Les leviers concrets de la diversification agricole
1. Les cultures associées : synergies au champ
Développer des cultures associées (intercropping) consiste à cultiver en même temps, sur la même parcelle, plusieurs espèces végétales qui s’apportent mutuellement un bénéfice. Par exemple :
- Associations céréales-légumineuses : le pois ou la féverole fixent l’azote pour le blé, réduisent l’apport d’engrais, couvrent le sol et limitent les adventices. À l’institut ARVALIS, l’association blé-pois a permis de réduire les intrants de 20 % et d’augmenter la stabilité du rendement même en année sèche.
- Maïs-soja : le soja enrichit le sol, le maïs lui offre de l’ombre, ce qui permet d’éviter les coups de chaud et d’étaler la période de récolte.
- Combinaisons prairie-céréales ou prairie-vigne : apporter de la biodiversité, des fertilisants naturels, et améliorer la structure du sol.
Plus qu’une assurance climatique, c’est souvent un gain économique : selon le CIHEAM, l’association de cultures permet de valoriser 10 à 20 % de rendement supplémentaire sur la même surface, sans chiffre d’affaire volatil aussi marqué qu’en monoculture (source : CIHEAM, 2018).
2. Allonger et diversifier la rotation des cultures
La rotation classique « blé-orge-colza » est trop courte ; allonger la rotation (introduire cinq, six cultures
différentes sur une même parcelle) casse le cycle des maladies et parasites, limite les risques de pertes massives en cas d'aléa climatique ciblé (sécheresse qui grille le colza, été trop humide pour le blé…). En 2022, l’AgroParisTech estimait qu’avec une rotation étendue (5 espèces ou plus), les rendements moyens des cultures en zones sensibles au déficit hydrique étaient supérieurs de 15 % par rapport à une rotation ternaire classique (source : AgroParisTech).
- Introduire des légumineuses fixatrices d’azote (pois, luzerne, trèfle) pour gagner en autonomie en azote, tout en couvrant le sol et en offrant de la ressource pour la biodiversité auxiliaire.
- Amener des cultures de « couverture » : sorgho, moutarde, phacélie… qui protègent la structure du sol lors des intersaisons.
3. Diversification des espaces et infrastructures agroécologiques
La diversification s’opère aussi à l’échelle du paysage.
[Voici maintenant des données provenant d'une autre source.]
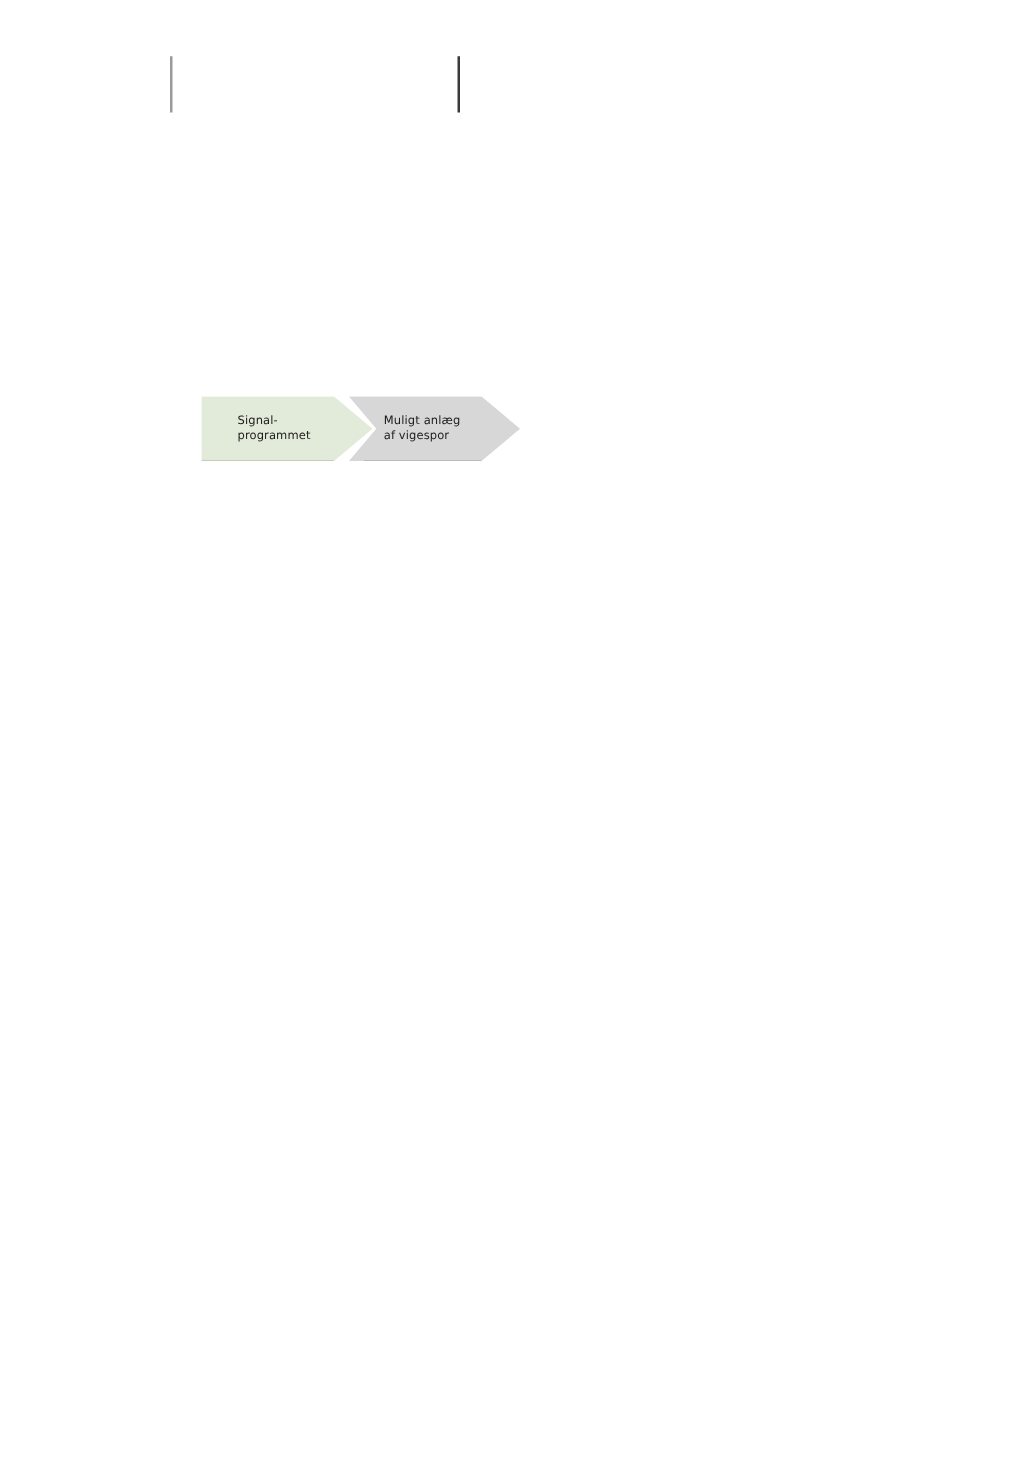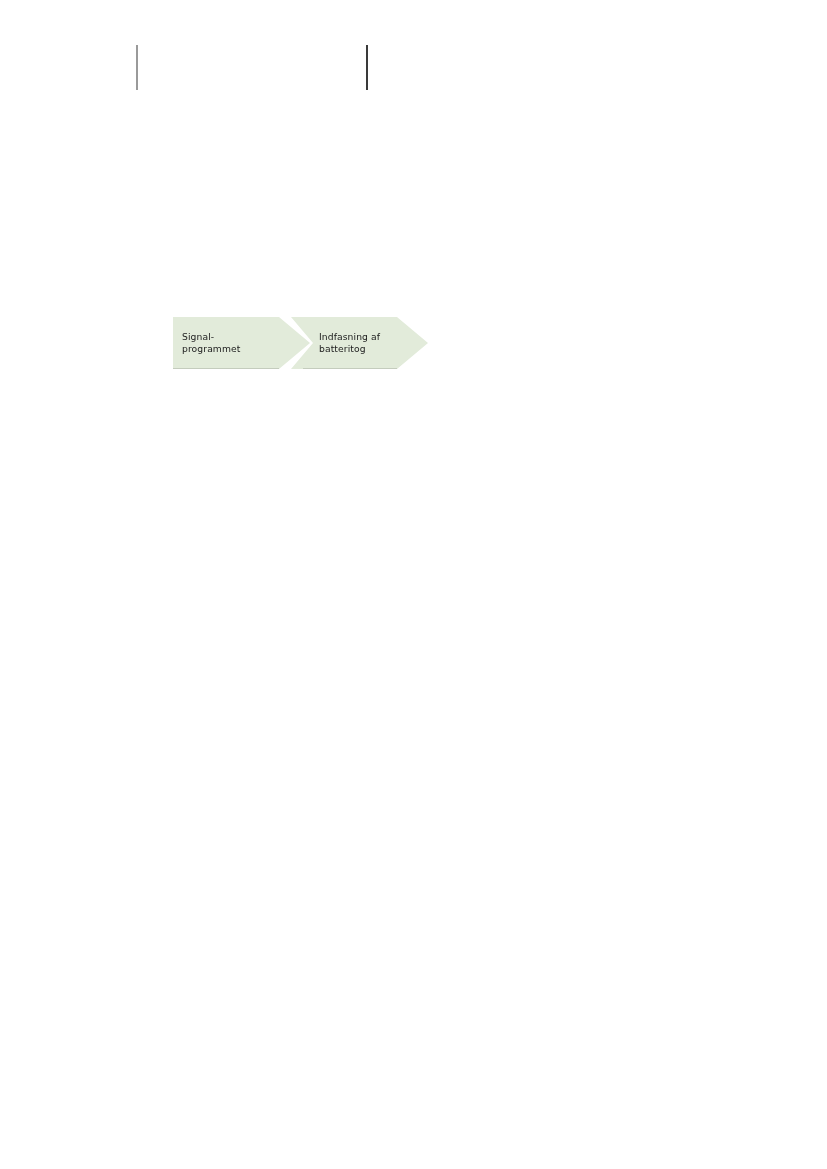--- a/index.html
+++ b/index.html
@@ -76,21 +76,22 @@
         calc(100% - 31px) 0,
         100% 50%,
         calc(100% - 31px) 100%,
         0 100%);
     -webkit-clip-path: polygon(
         0 0,
         calc(100% - 31px) 0,
         100% 50%,
         calc(100% - 31px) 100%,
         0 100%);
-    margin-left: 16px;
+    margin-left: 4px;
+    padding-left: 20px;
   }
 
   .chevron + .chevron {
     margin-left: -19px;
   }
 
   .chevron.green  { background: #e2ebda; }
   .chevron.grey   { background: #d7d7d7; }
 
   .chevron-label {
@@ -129,21 +130,21 @@
 <div class="rule rule-right"></div>
 
 <div class="process-chain">
 
   <div class="chevron first green">
     <div class="chevron-label">Signal-
 programmet</div>
     <div class="chevron-underline"></div>
   </div>
 
+  <div class="chevron grey">
+    <div class="chevron-label">Muligt anlæg
+af vigespor</div>
+    <div class="chevron-underline"></div>
+  </div>
 
 
-  <div class="chevron green">
-    <div class="chevron-label">Indfasning af
-batteritog</div>
-    <div class="chevron-underline"></div>
-  </div>
 
 </div>
 
 </body></html>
Les haies, bandes enherbées, bosquets ou mares jouent un rôle majeur :
- Haies et arbres intra-parcellaires : brisent le vent, limitent l’évapotranspiration, hébergent pollinisateurs et oiseaux insectivores. Un recensement INRAE/AgroParisTech 2020 montre que sur de grandes cultures, la réintroduction de haies fait économiser jusqu’à 30 % sur la protection phytosanitaire, tout en maintenant les rendements (INRAE).
- Bandes enherbées et couverts fleuris : soutiennent les abeilles et syrphes, essentiels à la pollinisation des cultures florales souvent sensibles à la chaleur.
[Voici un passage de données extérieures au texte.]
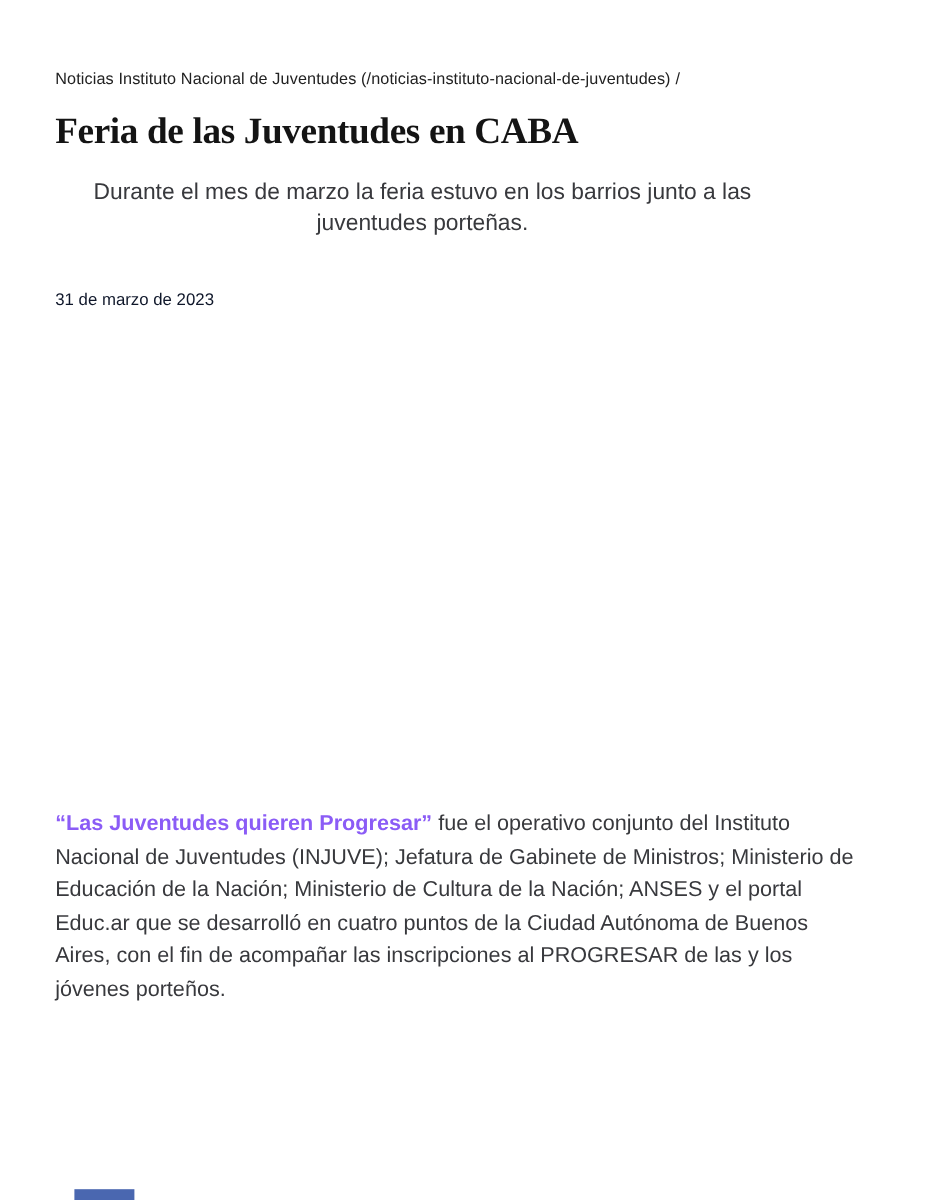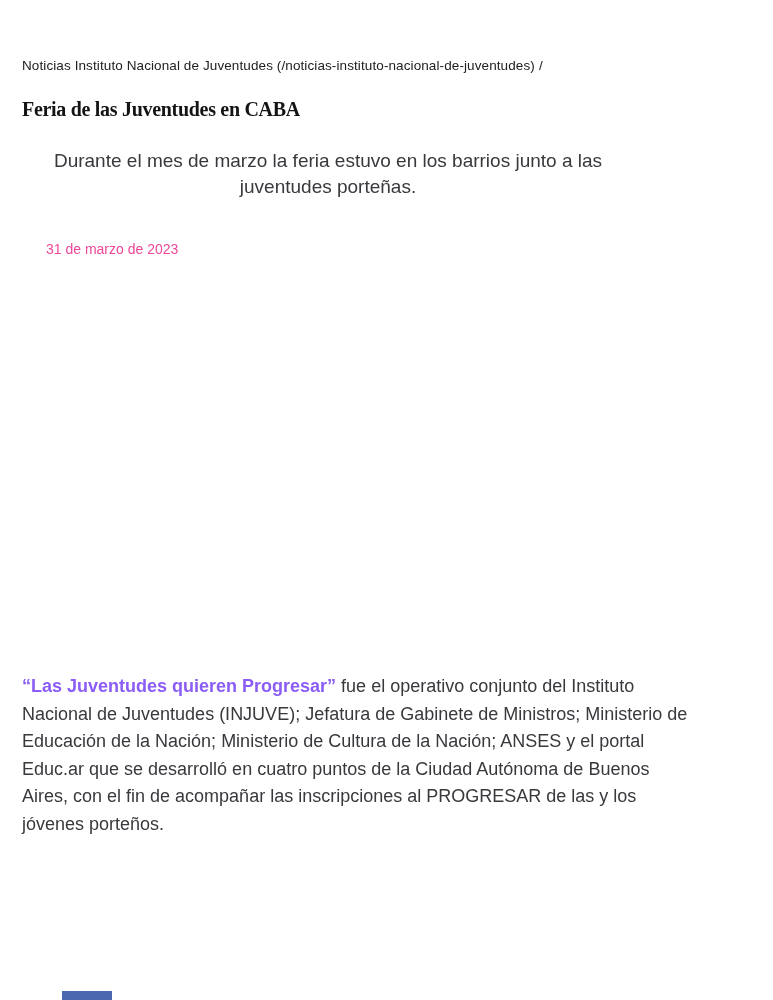--- a/index.html
+++ b/index.html
@@ -6,21 +6,21 @@
     margin: 0;
     padding: 0;
     background: #ffffff;
   }
   .page {
     position: relative;
     width: 773px;
     height: 1000px;
     background: #ffffff;
     box-sizing: border-box;
-    padding: 57px 58px 0 22px;
+    padding: 57px 58px 0 46px;
     font-family: "Liberation Sans", sans-serif;
     overflow: hidden;
   }
   .breadcrumb {
     font-size: 13.5px;
     line-height: 17px;
     color: #212121;
     letter-spacing: 0.1px;
     white-space: nowrap;
   }
@@ -29,40 +29,39 @@
     text-decoration: none;
     cursor: pointer;
   }
   .breadcrumb .sep {
     color: #212121;
     margin-left: 4px;
   }
   h1.title {
     font-family: "Liberation Serif", "DejaVu Serif", serif;
     font-weight: 700;
-    font-size: 20px;
+    font-size: 31px;
     line-height: 36px;
     letter-spacing: -0.3px;
     color: #141414;
     margin: 17px 0 0 0;
   }
   p.lede {
     font-size: 19px;
     line-height: 26px;
     color: #38393d;
     max-width: 612px;
     margin: 21px 0 0 0;
     text-align: center;
   }
   .date {
     font-size: 14px;
     line-height: 17px;
-    color: #ec4899;
+    color: #0f172a;
     margin-top: 41px;
-    margin-left: 24px;
   }
   .media-placeholder {
     height: 415px;
     background: #ffffff;
   }
   p.body-text {
     font-size: 18px;
     line-height: 27.5px;
     color: #38393d;
     max-width: 666px;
- Mares et zones humides : tamponnent les inondations, stockent l’eau pour les périodes de sécheresse.
4. Diversification génétique : choisir et combiner intelligemment des variétés
Un point trop souvent ignoré : la diversité ne concerne pas uniquement les espèces mais aussi les variétés. Mélanger des variétés d’une même culture (ex : plusieurs types de blé ayant des dates de maturité ou des tolérances aux stress différentes) permet d’assurer une récolte partielle en cas de problème ponctuel.
Face au gel tardif de 2021, nombre de viticulteurs bio en Bourgogne ont mieux tiré leur épingle du jeu grâce à des parcelles plantées de cépages divers et des clones plus rustiques (source : Vitisphère).